One: for those of you who are saying to yourself (as if anyone is still reading this), "I knew this guy was a 'secular humanist' all along. Just listen to this drivel," you're not the first.

Back in the day, I had a job as a teacher/consultant of sorts for people who worked with adolescents in churches. I would frequently use Maslow's Hierarchy of Needs to talk about what can happen as a teen develops. One time I was leading a conference for youth leaders in southeastern Oklahoma. A man came in to the conference wearing a snappy pair of white patent leather loafers and matching belt (think: Cousin Eddie) and introduced himself as "Pastor Roy Somethingorother." When I asked Pastor Roy why he had chosen to come to a conference for youth leaders he told me that he was only there to monitor what I had to say, to make sure I was not a "humanist."

All during the meeting I noticed him making notes in a miniature stenographers notebook like a reporter at a Whitehouse briefing. I expected at any moment for him to jump to his feet and shout, "Bingo, we've got ourselves a heretic!" He never did, and I never heard anything from Roy or whomever he was representing. Maybe he was just taking notes for his next sermon.

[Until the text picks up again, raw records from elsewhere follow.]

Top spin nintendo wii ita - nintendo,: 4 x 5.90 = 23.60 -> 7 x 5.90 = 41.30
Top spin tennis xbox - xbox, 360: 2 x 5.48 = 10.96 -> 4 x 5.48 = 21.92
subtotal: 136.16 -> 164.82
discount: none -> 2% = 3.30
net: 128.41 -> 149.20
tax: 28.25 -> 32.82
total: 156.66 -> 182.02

I do believe that we are created in the image of a creative God to be fully human. If that makes me a humanist, so be it.

Next: there is the big question of knowing what our potential is. Remember that line, our continuum, with POTENTIAL on one end and ACTUAL on the other? Before we can actually reach our POTENTIAL we need to know what it is. But where do we find that out?

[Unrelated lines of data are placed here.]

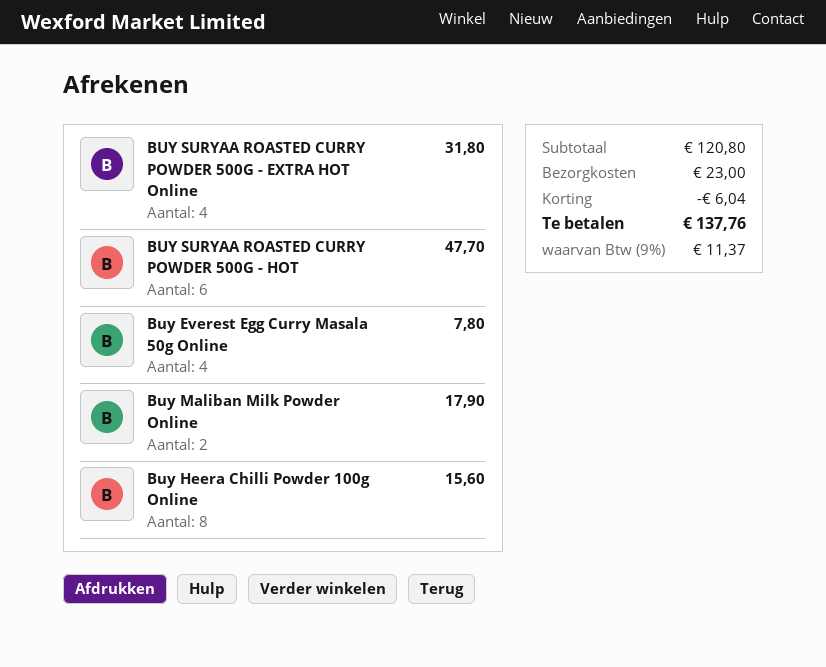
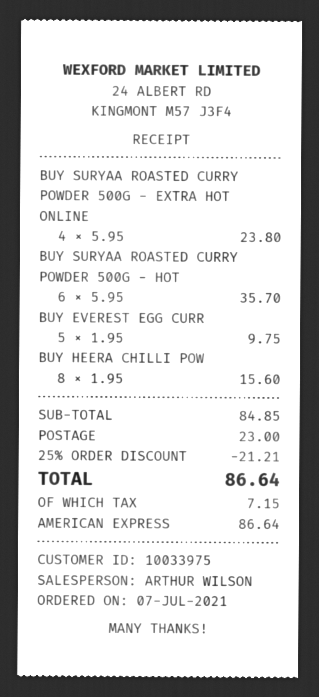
BUY SURYAA ROASTED CURRY POWDER 500G - EXTRA HOT Online: 4 for 31.80 -> 4 for 23.80
BUY SURYAA ROASTED CURRY POWDER 500G - HOT: 6 for 47.70 -> 6 for 35.70
Buy Everest Egg Curry Masala 50g Online: 4 for 7.80 -> 5 for 9.75
Buy Maliban Milk Powder Online: 2 for 17.90 -> none
subtotal: 120.80 -> 84.85
discount: 6.04 -> 21.21
tax: 11.37 -> 7.15
total: 137.76 -> 86.64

Back when I was a kid, our report cards from school had a place for the teacher to record, in her opinion, whether or not we were "performing up to our potential." There was a consensus among my teachers that I was "NOT." There may have been one exception to that, my fourth grade teacher, even though she did check the "needs to improve" box.

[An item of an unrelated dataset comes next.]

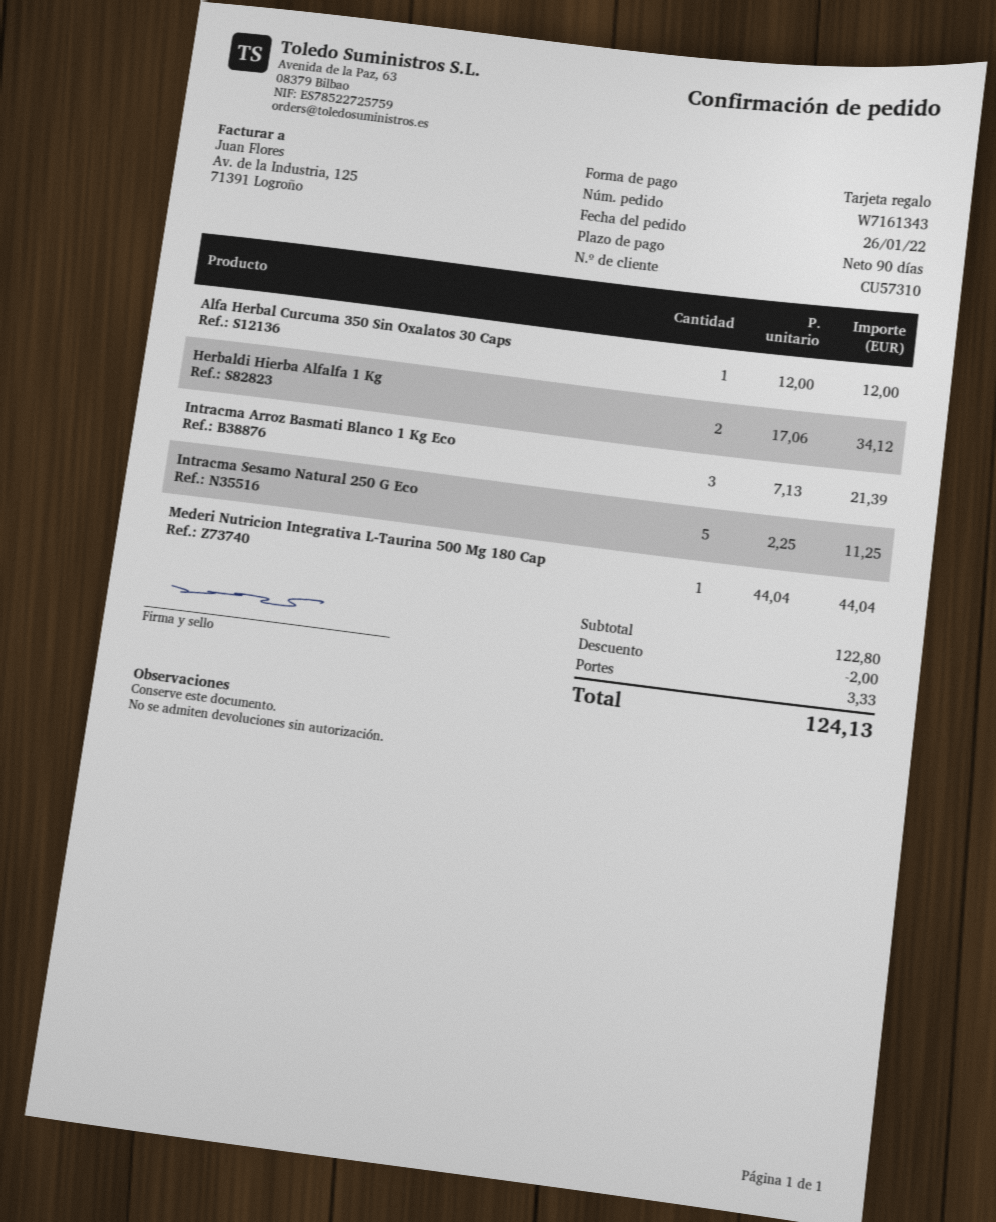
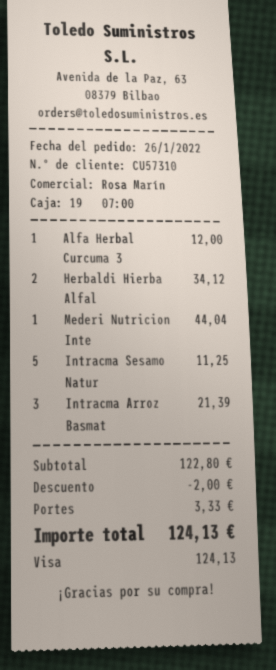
payment method: gift card -> Visa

Recently around our house, we've been going through some old stuff: treasures, photos, heirlooms, etc. In one of the boxes I ran across old report cards my mother had saved; although I'm not sure why unless she wanted to show them to parents of troubled kids to demonstrate there's always something to hope for.

Attached to my final fourth grade report card was a note from my teacher to my parents.

[If you can't read the letter in this image, I've included the text of it below.]


I'm glad that I didn't see this letter until 50-plus years later. It could have become a self-fulfilling prophecy of sorts had I seen it at the time. Instead, I like to imagine it as some sort of destiny.

I take heart that I helped make my teacher's career more pleasant. I like that she picked up on and commended my "gay outlook to everything," (I'm taking that to mean the 1960 definition of the word. Not that there's anything wrong with a more 2000s definition.) I am also relieved to note that my teacher apparently only owned a red ink pen and it wasn't just that all of my papers were graded in red. I liked the way she pretended to struggle with the proper use of  the are/is  verb form and its agreement with "Boys" or "David" just to make the rest of us feel good.

But I am most proud that Mrs. Burchette noticed, early on, a POTENTIAL for a sense of humor and that even THAT could take me "far in life." And, although I'm sure my parents had rather read something like, "He has the intellect of a rocket scientist", I feel SO self-actualized.

So, when my Grand-Girls say, "You're funny Pops," I think to myself, "Yes! Yes I am!" Thank you Mrs. Burchette, wherever you are.


Text of the letter:

The Fullers,

It was a pleasure having David in my room this year. Boys like David are what make a teacher's career pleasant. He always seems to have a gay outlook to everything.

It was also nice meeting and talking with you. I want to thank you for all the help you gave me in working with David.

He is a boy to be proud of and with his sense of humor he will go far in life.